Once you’ve disclosed contact information, you lose all control over the placement.

Where does your control — your power – come from? Contact information. That’s your inventory. Part with it, and you must get a receipt from the customer.

Documentation is even more important than when you’re dealing with the sale of goods, because the client and candidate are meeting. And you’re not invited. Then they marry. But no invitation to you.

Legally, this is known as prevention. The law recognizes that a party can’t interfere with performance of a contractual obligation, then use the failure to perform as a defense.

At this point, your “receipts” should be:

  1. Interview confirmations by email with the fee schedule attached. Don’t have a signature line on the schedule, because it will backfire when it’s not signed.
  2. Confirming emails from you to the client and candidate.
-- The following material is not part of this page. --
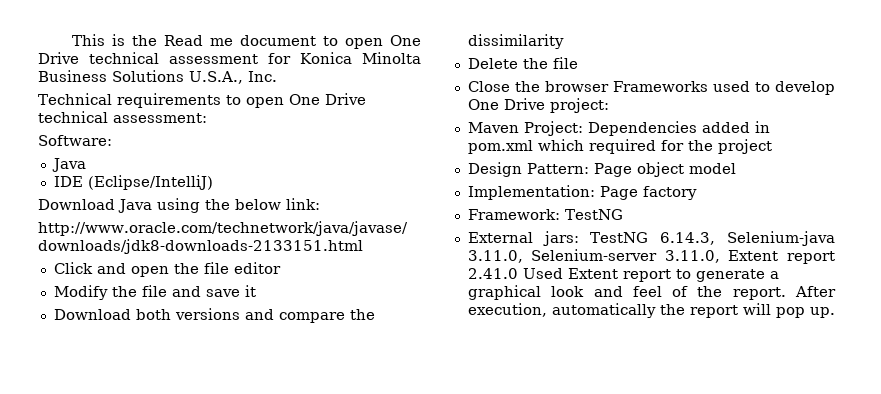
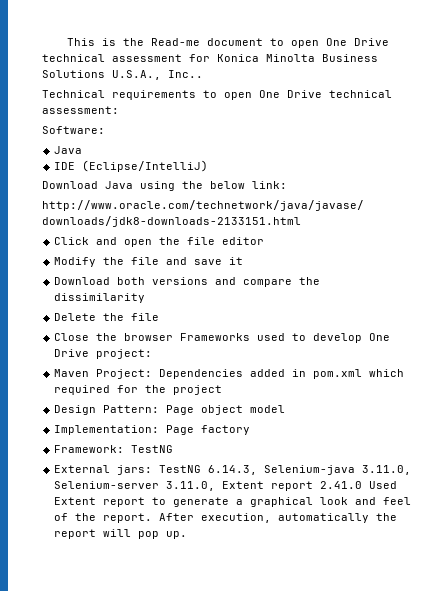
[164,35,234,46] Read me -> [150,38,200,46] Read-me
[247,71,277,82] Inc. -> [168,70,203,78] Inc..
Even though they’re not signed, your documentation will be better than nothing.
  3. Replies by email if you can get them It doesn’t matter whether they’re particularly nice. Even obscenities are fine, as long as they demonstrate your involvement.

Then these can be connected up with your sendout confirmations, debriefing notes, placement workups, etc.

Classic headhunter rhetoric is that you “make placements happen.” You do — but often by letting them happen after you’ve made the right match.

Just showing a client this documentation means a fast five-figure fee!